Tu as aussi dit que tu venais d’un milieu populaire Est ce que tu peux nous en dire un petit peu plus, que faisait, font tes parents par exemple ?
Alors, oui donc ma mère était alors quand j’étais jeune, elle a été pendant un
temps, employé dans une banque et puis elle a été professeur d’alphabétisation
donc pour la mairie de Garges les Gonesse, elle a travaillé aussi dans des
centres sociaux et culturels et elle a aussi fini par reprendre ses études, alors
tu disais que reprendre ses études ça demandait beaucoup de courage, en réalité
dans mon cas pas tant que ça parce que j’ai toujours arrêté en disant je me
laisse le temps de réfléchir, Mais dans ma tête il n’était pas question que je
ne reprennent pas les études, j’avais juste besoin d’un peu de temps, je savais
pas quoi faire avec un M1 de sciences politiques et de sociologie, Et
d’ailleurs tout le monde quand j’avais changé de voie me disaient « Mais
qu’est-ce que tu vas faire avec », et
en réalité on rebondit toujours, donc il faut arrêter de se dire il n’y a pas
de boulot.
Faut avoir le courage de faire ce qu’on aime, mais par contre là où celle qui a été vraiment courageuse à mon sens c’est ma mère qui a repris ses études, elle devait avoir au moins cinquante ans qui a repris une licence, qui a passé un diplôme qu’elle a obtenu, pour travailler ensuite dans une association toujours à Garges lès Gonesse en tant que médiatrice école famille, donc elle était contacter soit par des écoles, soit par les familles quand il y avait des moments de tension de conflits, des crispation en fait sur des situations assez particulière, voilà elle intervenait comme médiatrice.
Génial, comme tu a dit, ça demande du courage.
Tout à fait, et pour mon père en fait mon père est décédé quand on avait, quand moi j’avais 2 ans mon frère et ma sœur était plus grands et ma mère nous a élevés tous les trois seule, Voilà, depuis le décès de notre père et voilà ça demande d’autant plus de courage que voilà… qu’elle était seule avec des enfants, voilà.
Merci beaucoup, qu’est-ce que l’ascenseur social pour toi ? Et comment s’est-il exprimé dans ton cas ?
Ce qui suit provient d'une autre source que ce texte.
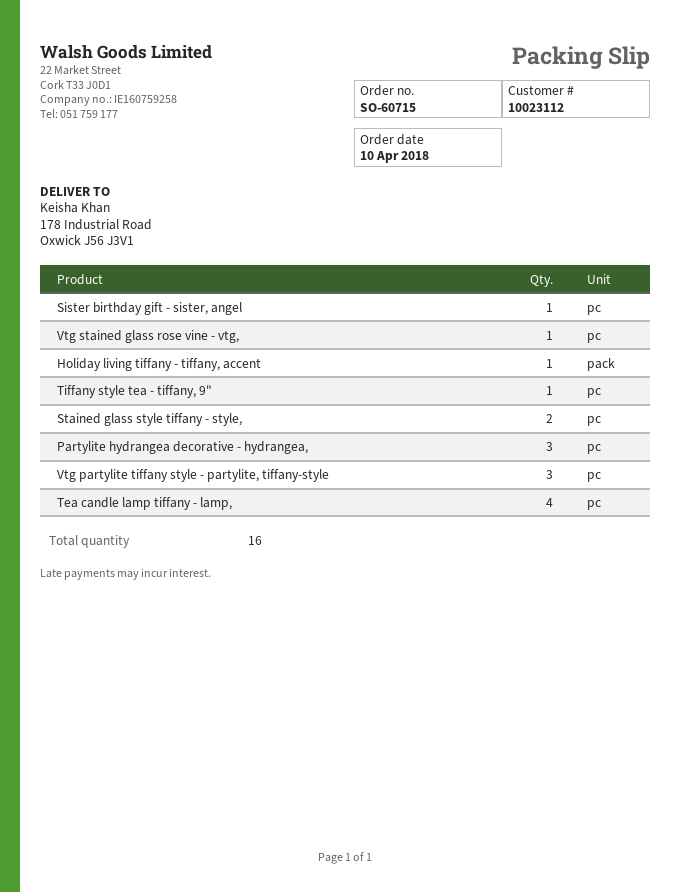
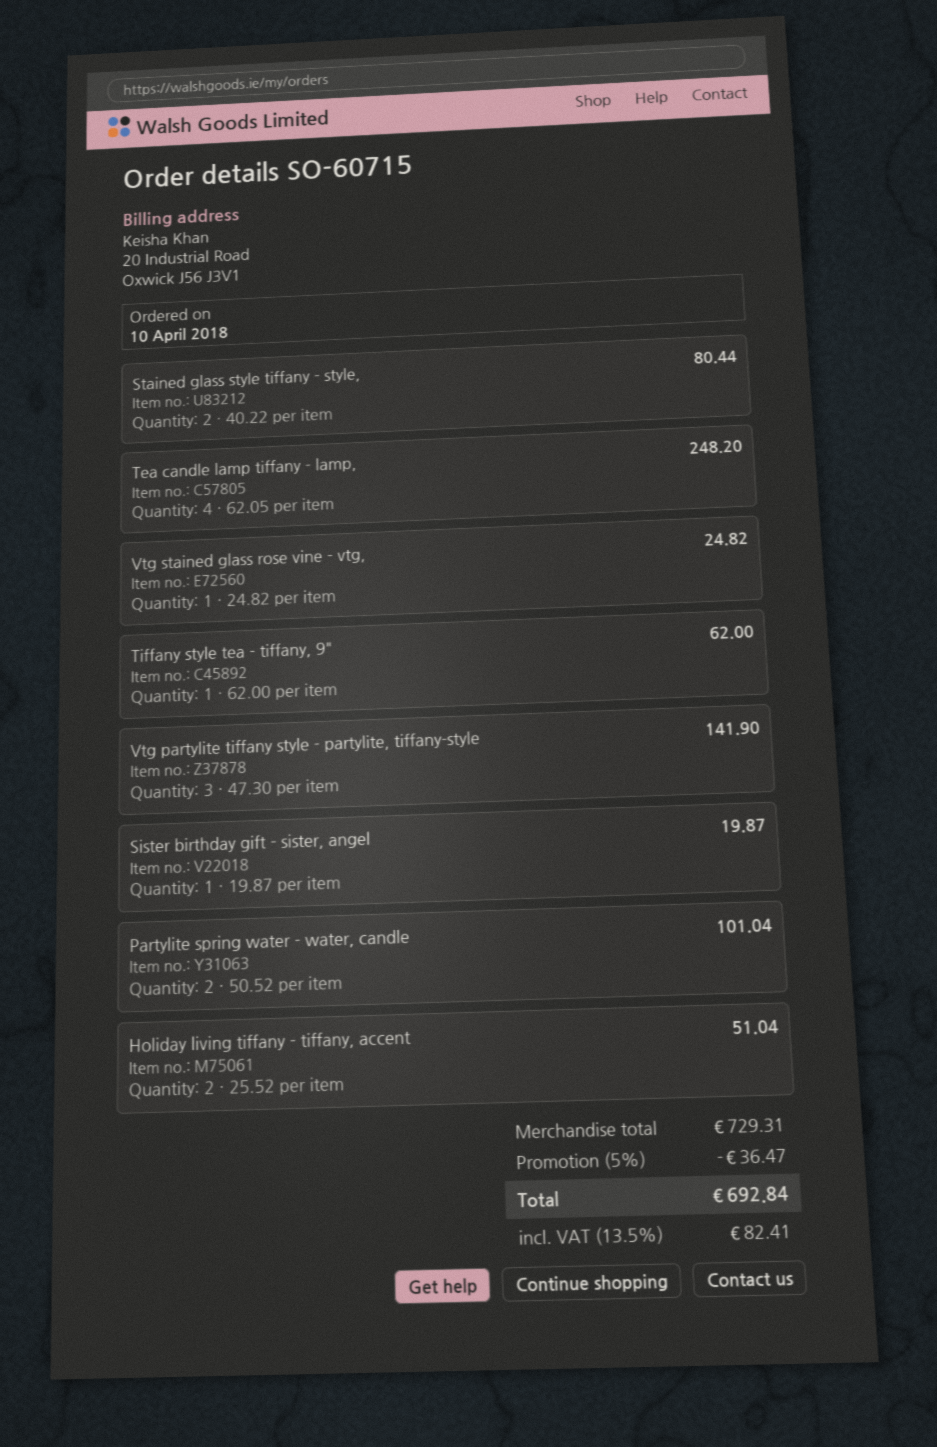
Holiday living tiffany - tiffany, accent: 1 -> 2
Partylite hydrangea decorative - hydrangea,: 3 -> none
Partylite spring water - water, candle: none -> 2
Alors l’ascenseur social, je vais vous faire une reponse de professeur de SES,
c’est qui permet donc une mobilité sociale ascendante, Donc c’est ce qui permet
de passer d’une position dans la société a une position plus élevé voilà, alors
comment ça s’est traduit pour moi.
Alors moi c’est toujours un peu délicat parce que… au vu des différentes fonctions qu’elle a occupé ma mère je ne sais pas si statistiquement je rentre bien dans cette idée d’ascenseur social, mais bien-sûr, en dehors des statistiques bien sûr que ce que c’est l’ascension sociale que j’ai connu et ne serait-ce que d’avoir quitté Garges ça se traduit aussi une manière, spatialement J’étais dans le 95, je suis dans le 94, j’ai habité à Nogent sur Marne c’est pas du tout la même chose, aujourd’hui je suis enseignante, donc du second degré, donc je fais partie des cadres et professions intellectuelles supérieures.
Voilà.
Donc on peut dire que tu as pris l’ascenseur social.
Voilà donc on peut dire… après si tu veux, est ce que je ressens par rapport à ma mère, pas forcément, statistiquement pareil je ne suis pas sûr de rentrer dans les statistiques, c’est le problème des statistiques, c’est qu’il y des situations un peu particulière, mais oui globalement, avec le recul bien-sûr que j’ai pris l’ascenseur social et je l’ai pris aussi grâce au choix qu’a fait ma mère pour moi, de m’avoir mis dans le privé, mais pas que, de m’avoir toujours poussée dans les études etc…
Justement tu à parler du fait que ta mère t’a beaucoup aidé ? Est ce qu’il y a d’autres personnes qui t’ont aidé justement dans ta réussite ?
Qu’ils m’ont aidés, bah j’ai eu de la chance parce que j’ai souvent des profs qui croyait, des professeurs qui croyait plus en moi que moi en moi, voilà Donc je me souviens qu’au moment où j’étais au lycée que j’hésitais, c’était les professeurs qui m’avait poussés à demander des classes préparatoires, même si je savais que ça correspondait pas vraiment à mon profil parce que je n’étais pas une grande bosseuse, et aussi je pense que le passé il est temps de ma famille parce que j’ai une famille de détente.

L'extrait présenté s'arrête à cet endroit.